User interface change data
+---+
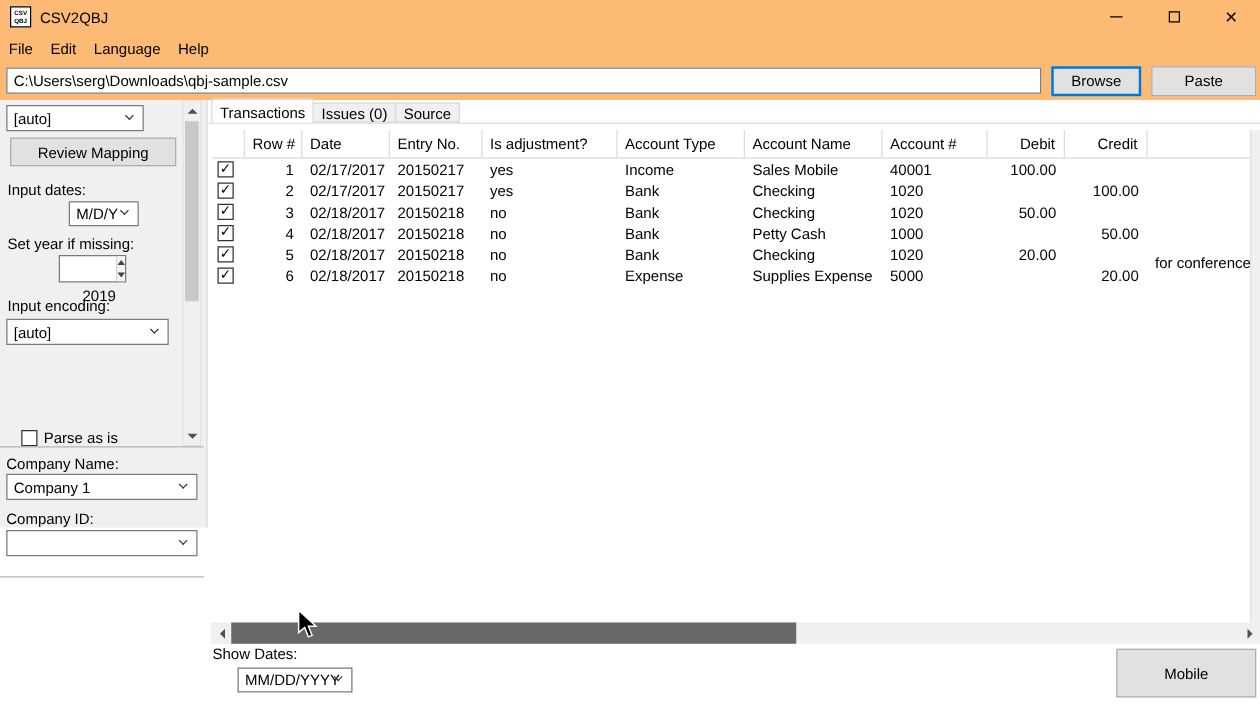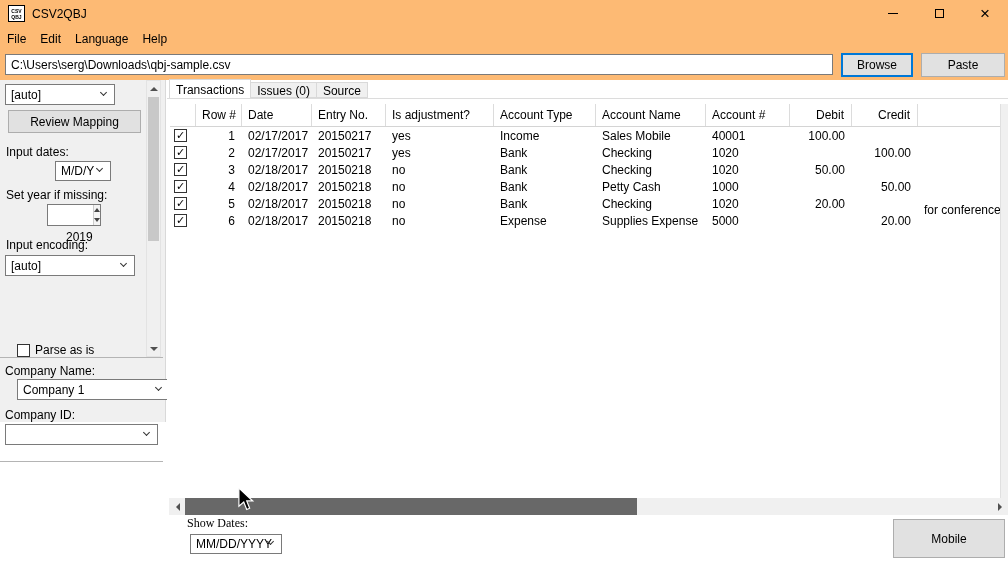--- a/index.html
+++ b/index.html
@@ -54,21 +54,21 @@
   .sb-vbtn.down { bottom:0; }
   .tri-up { width:0; height:0; border-left:4px solid transparent; border-right:4px solid transparent; border-bottom:4px solid #505050; }
   .tri-down { width:0; height:0; border-left:4px solid transparent; border-right:4px solid transparent; border-top:4px solid #505050; }
   .tri-left { width:0; height:0; border-top:4px solid transparent; border-bottom:4px solid transparent; border-right:4px solid #505050; }
   .tri-right { width:0; height:0; border-top:4px solid transparent; border-bottom:4px solid transparent; border-left:4px solid #505050; }
   .sb-vthumb { position:absolute; left:1px; top:16px; width:11px; height:144px; background:#c8c8c8; }
   .divider { position:absolute; left:0; width:163px; height:1px; background:#b4b4b4; }
   .divider-1 { top:277px; }
   .divider-2 { top:381px; }
   .lbl-company-name { left:5px; top:284px; }
-  .combo-company-name { left:5px; top:299px; width:153px; height:21px;margin-left:12px; }
+  .combo-company-name { left:5px; top:299px; width:153px; height:21px; }
   .lbl-company-id { left:5px; top:328px; }
   .combo-company-id { left:5px; top:344px; width:153px; height:21px; }
 
   
   .main { position:absolute; left:167px; top:80px; width:841px; height:486px; background:#fff; }
   .tabs { position:absolute; left:2px; top:0; height:18px; display:flex; align-items:flex-end; z-index:2; }
   .tab { height:16px; background:#f0f0f0; border:1px solid #d9d9d9; padding:1px 6px 0; margin-right:-1px; display:flex; align-items:center; white-space:nowrap; }
   .tab.active { height:19px; background:#fff; border-bottom:none; padding-top:2px; position:relative; z-index:3; }
   .tabpage { position:absolute; left:0; top:18px; width:841px; height:468px; background:#fff; border-top:1px solid #dcdcdc; }
 
@@ -83,21 +83,21 @@
   .c8 { width:62px; } .c9 { width:66px; } .c10 { flex:1; border-right:none;margin-top:46px; }
   .c0.cell { padding-left:4px; }
 
   .grid-vscroll { position:absolute; left:833px; top:5px; width:8px; height:394px; background:#f0f0f0; border-left:1px solid #e0e0e0; }
 
   .hscroll { position:absolute; left:2px; top:399px; width:839px; height:17px; background:#f0f0f0; }
   .sb-hbtn { position:absolute; top:0; width:17px; height:17px; display:flex; align-items:center; justify-content:center; }
   .sb-hbtn.left { left:0; } .sb-hbtn.right { right:0; }
   .h-thumb { position:absolute; left:16px; top:0; width:452px; height:17px; background:#686868; }
 
-  .lbl-show-dates { position:absolute; left:20px; top:417px;font-family:Liberation Serif, serif; }
+  .lbl-show-dates { position:absolute; left:3px; top:417px; }
   .combo-show-dates { left:23px; top:435px; width:92px; height:20px; }
   .btn-convert { position:absolute; left:726px; top:420px; width:112px; height:39px; }
 
   .cursor { position:absolute; left:237px; top:487px; z-index:50; pointer-events:none; }
 </style>
 </head>
 <body>
 
 <div class="window">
+---+
> **Exercise instructions**:
Please make an exact copy of the lines above from the line with "position:absolute; left:0; top:18px;" through the line with "position:absolute; left:16px; top:0;", both ends included.

> **Result below**:
   .tabpage { position:absolute; left:0; top:18px; width:841px; height:468px; background:#fff; border-top:1px solid #dcdcdc; }
 
@@ -83,21 +83,21 @@
   .c8 { width:62px; } .c9 { width:66px; } .c10 { flex:1; border-right:none;margin-top:46px; }
   .c0.cell { padding-left:4px; }
 
   .grid-vscroll { position:absolute; left:833px; top:5px; width:8px; height:394px; background:#f0f0f0; border-left:1px solid #e0e0e0; }
 
   .hscroll { position:absolute; left:2px; top:399px; width:839px; height:17px; background:#f0f0f0; }
   .sb-hbtn { position:absolute; top:0; width:17px; height:17px; display:flex; align-items:center; justify-content:center; }
   .sb-hbtn.left { left:0; } .sb-hbtn.right { right:0; }
   .h-thumb { position:absolute; left:16px; top:0; width:452px; height:17px; background:#686868; }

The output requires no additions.